There’s Always A Prompting Action

Before anything gets done, it seems, there has to be a prompting action.  Sometimes, the action is quite simple.  We say we are hungry, so we prepare a meal.  Sometimes the action takes a bit more planning.  We say we want a new car, we have to budget it for it, get a job, work overtime, or somehow raise the funds for it.  Sometimes the action is more desperate.  We say that we need a stoplight instead of a stop sign.  It seems like it takes a number of accidents or deaths before the light goes up in an intersection.

The same appears to happen with illnesses.  There are many cancers and other diseases out there; but, we remain relatively unaware of them and the need to screen for them until a celebrity breaks the news that he or she has a certain illness.  Because of the celebrity’s popularity and the admission of an illness, many people get screened and many illnesses are identified early and people’s lives are saved.

Why does it take a dramatic illness or death to raise awareness?

We are experiencing that now with the recent suicides of two popular people.  It points out a number of fallacies in life.  Secular society tells us that money, fame, and influence secures happiness and fulfillment.  However, we often find out, tragically, that is not true.  Money, fame, and influence do not guarantee happiness or fulfillment.

Depression cannot be staved off by money or popularity.  Depression is a serious illness and it takes treatment by professionals in order to help someone who suffers from it.  There are many symptoms that signal depression.  If you notice these in someone you care about, suggest to that person to seek help.
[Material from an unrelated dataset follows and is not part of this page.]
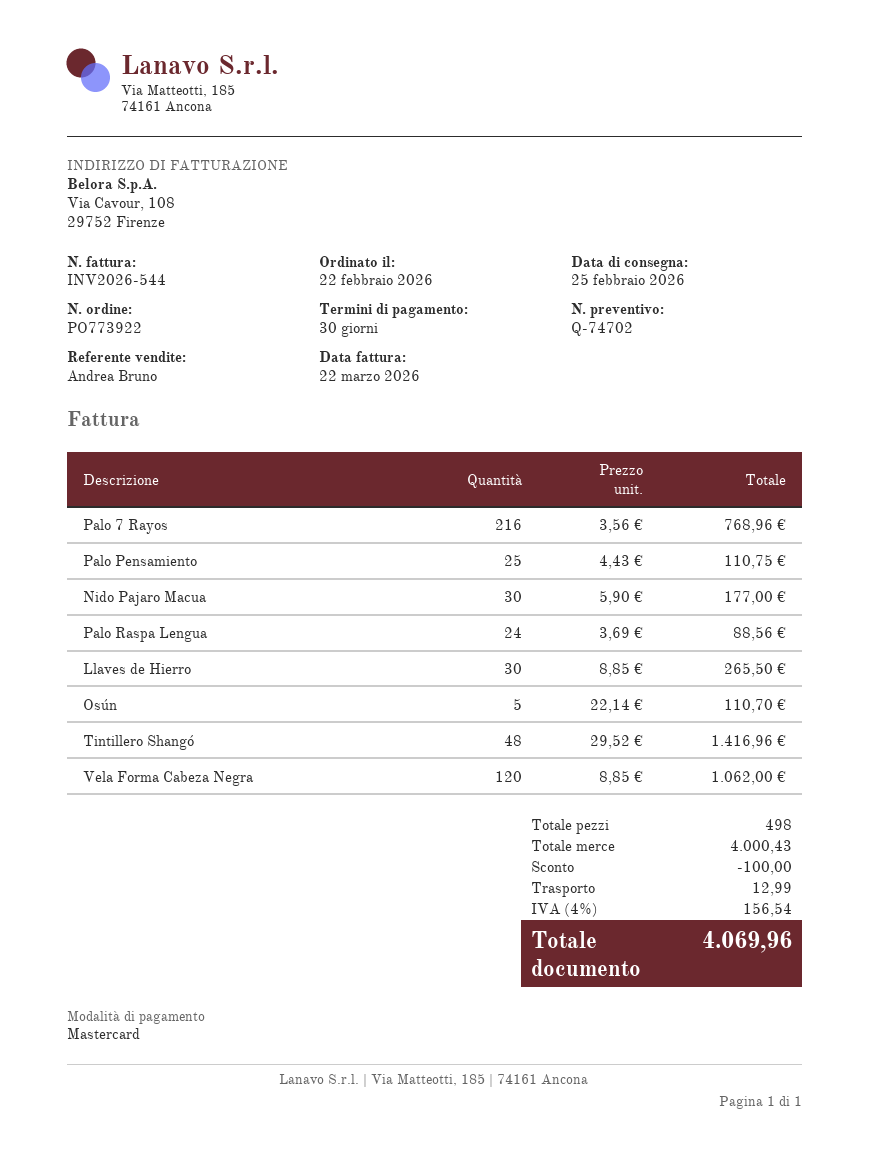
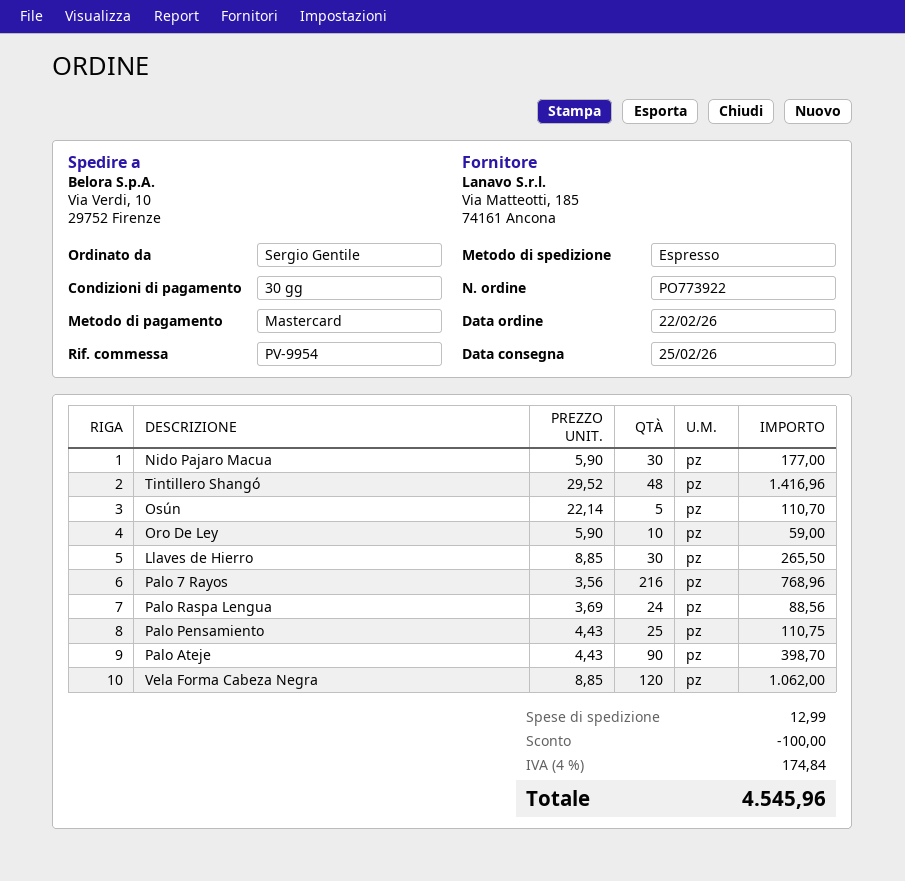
Oro De Ley: none -> 10 x 5.90 = 59.00
Palo Ateje: none -> 90 x 4.43 = 398.70
tax: 4% = 156.54 -> 4% = 174.84
total: 4069.96 -> 4545.96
  • Prolonged sadness or unexplained crying spells
  • Significant changes in appetite and sleep patterns
  • Irritability, anger, worry, agitation, anxiety
  • Pessimism, indifference
  • Loss of energy, persistent lethargy
  • Feelings of guilt, worthlessness
  • Inability to concentrate, indecisiveness
  • Inability to take pleasure in former interests, social withdrawal
  • Unexplained aches and pains
  • Recurring thoughts of death or suicide

There is also a 24 hour hotline that can be called if anyone feels suicidal:  1-800-273-8255.

You can make the difference in someone’s life.  If you notice that they might be depressed or suffering in any way, reach out to that person.  And, be kind to yourself.  If you suffer from depression or suicidal thoughts, get the help you need.  There are people who care about you and who can help.